Explore Alliance Presents: How Do You KNOW? – Episode #20: 'The Dying Planet'
Mars - The Dying Planet
Astronomers have been exploring Mars with telescopes for four centuries, and the fascination of the red planet with its changing seasons, clouds, surface variations, and ice caps led many to conclude that the planet was a smaller version of Earth, perhaps supporting life.
In 1877, during a great opposition of Mars, important breakthroughs in optical telescopes had been achieved which allowed unprecedented observations of Mars revealing greater detail of the variations of the planet's surface. Of note, Italian astronomer Giovanni Virginio Schiaparelli observed a dense network of linear structures on the surface of Mars which he called "canali".

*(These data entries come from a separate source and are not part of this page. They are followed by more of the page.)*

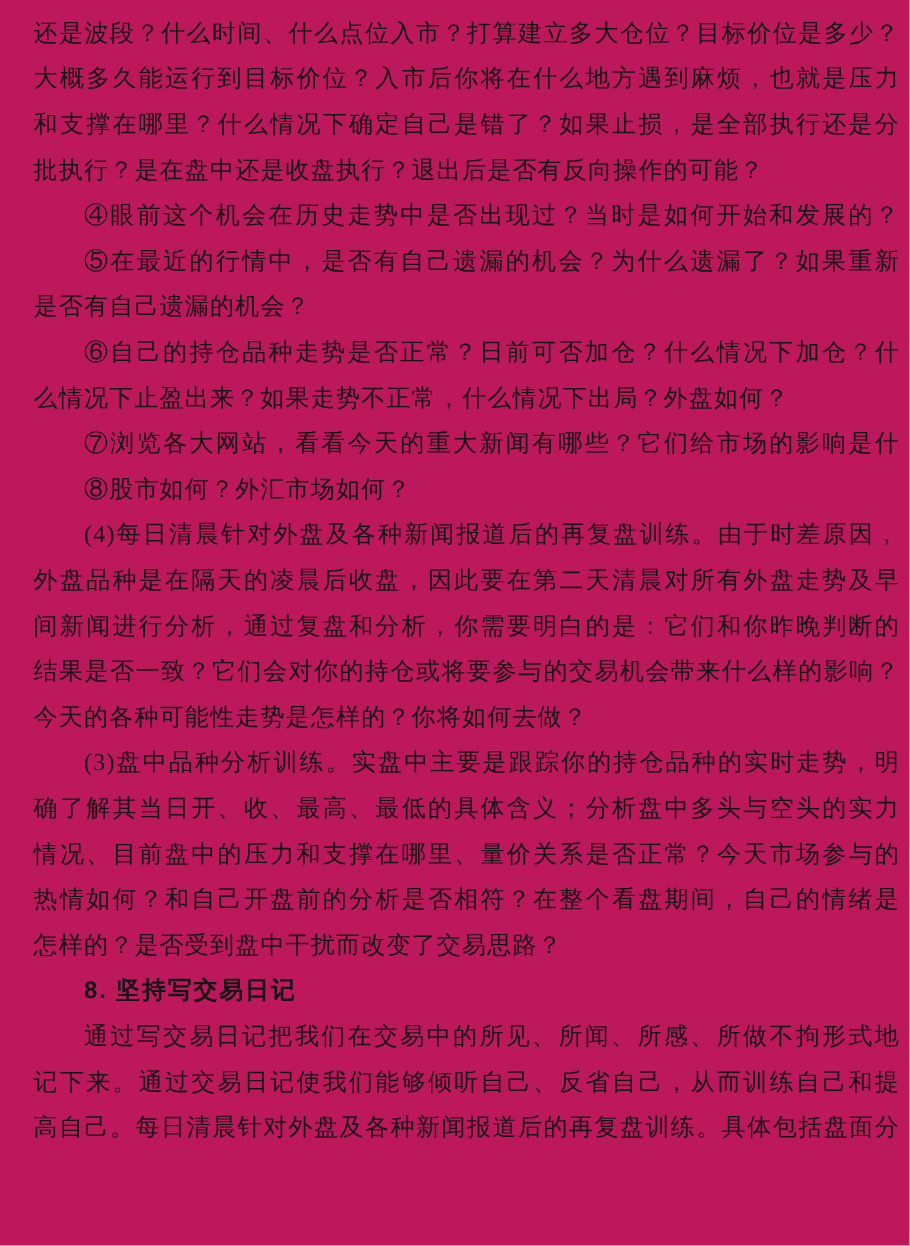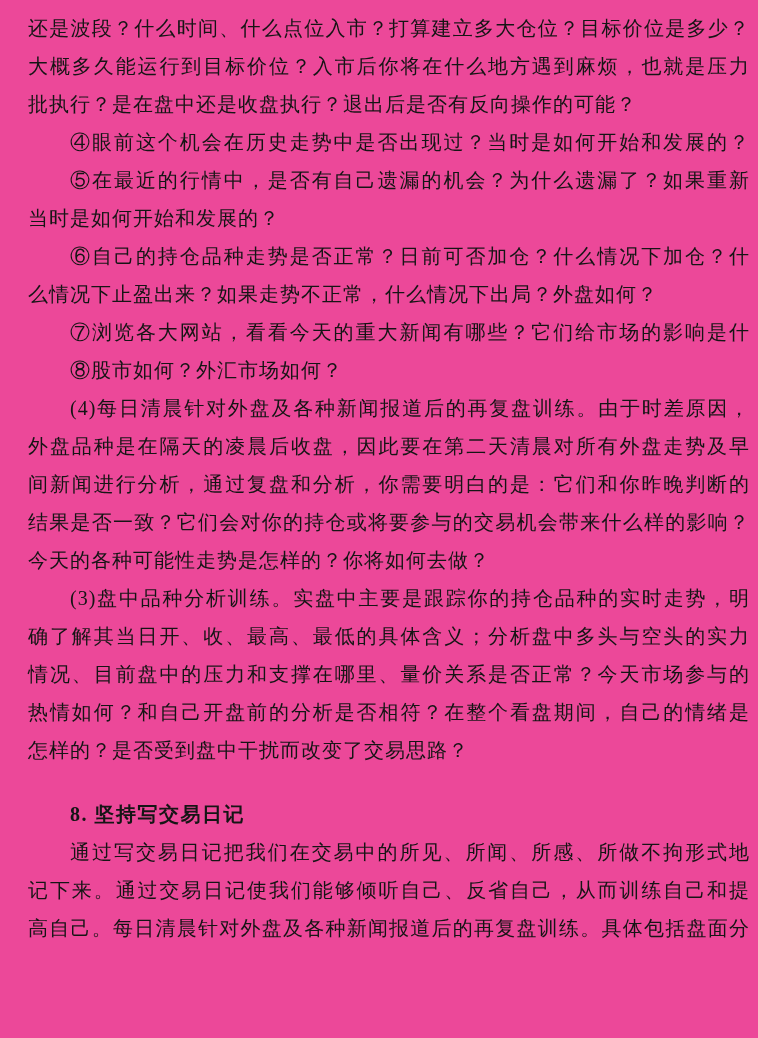"还是波段？什么时间、什么点位入市？打算建立多大仓位？目标价位是多少？" .page { background: #ec4899 -> #be185d }
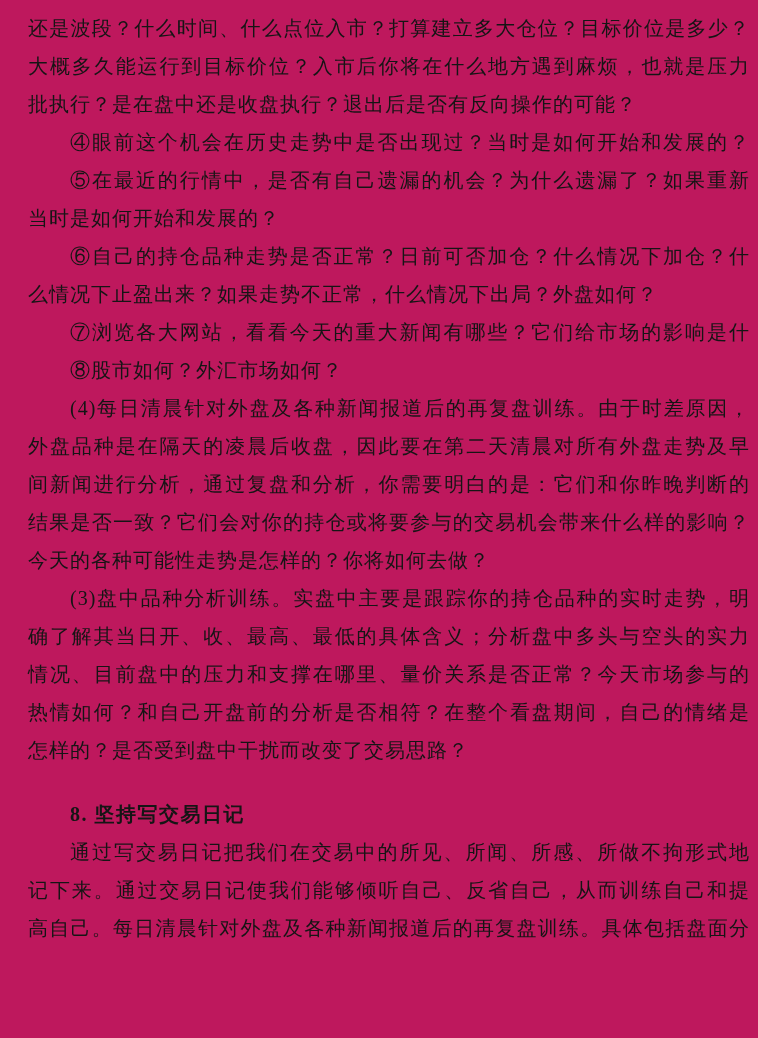"和支撑在哪里？什么情况下确定自己是错了？如果止损，是全部执行还是分" div.ln { html: none -> <div>和支撑在哪里？什么情况下确定自己是错了？如果止损，是全部执行还是分</div> }
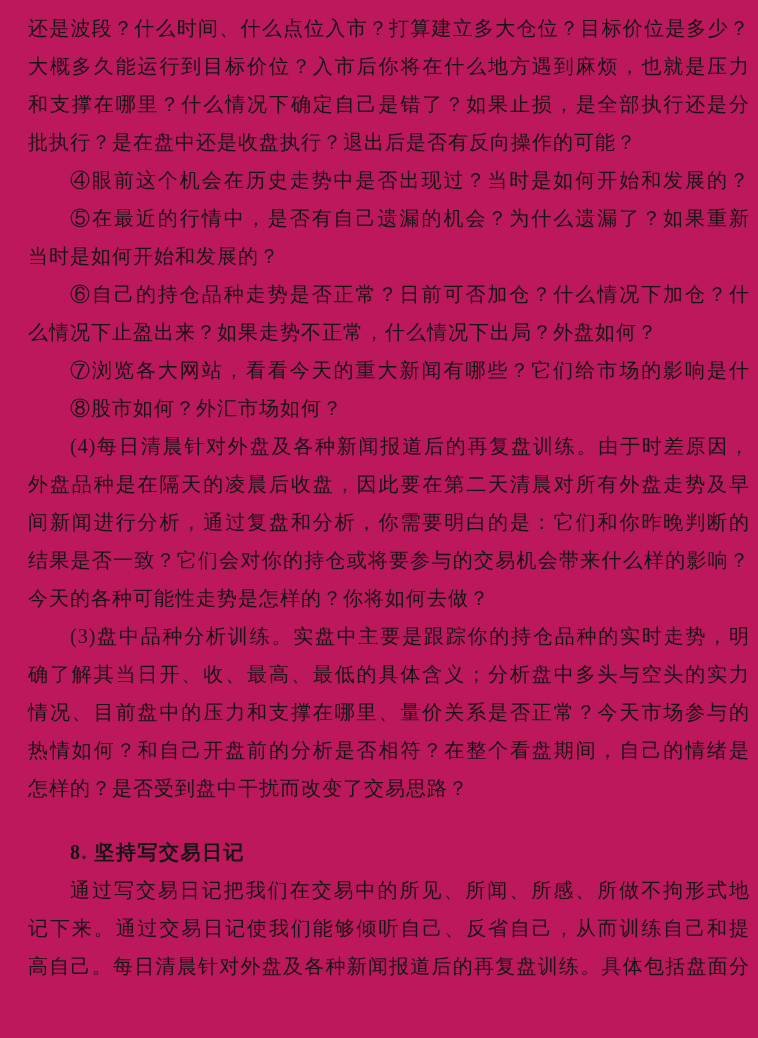"当时是如何开始和发展的？" div.ln { text: 当时是如何开始和发展的 -> 是否有自己遗漏的机会 }
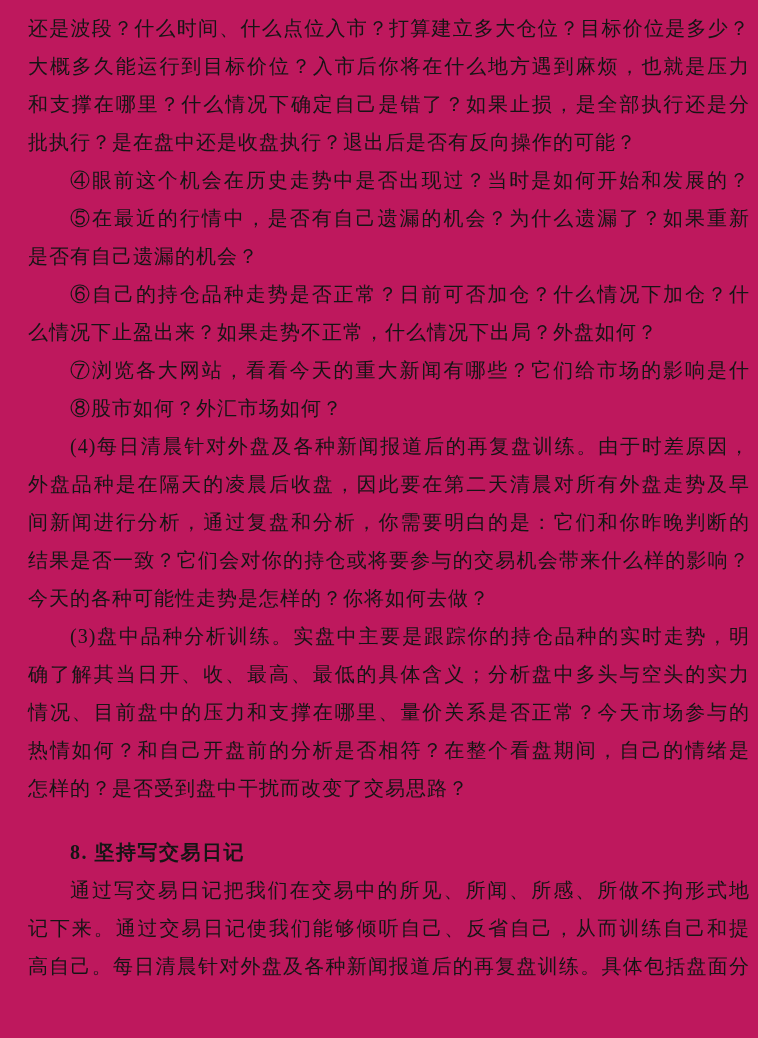"8. 坚持写交易日记" .ln.head { font-family: Liberation Serif, serif -> Liberation Sans, sans-serif; margin-top: 26px -> none }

In Italian "canali" is defined as "channels" but the term was mistranslated into English as "canals". This error in translation added strength to the ideas of Percival Lowell, an amateur astronomer and businessman, who armed with one of the largest telescopes in the world was convinced that intelligent life existed on Mars.
In Lowell's mind (and in popular culture at the time) only intelligent beings could have built the structures in order to survive on a dying planet by diverting water in canals from the ice caps to their civilizations.
In this episode of 'How Do You KNOW?', Dr. Barth takes us through the history of the search for life on Mars - "The Dying Planet".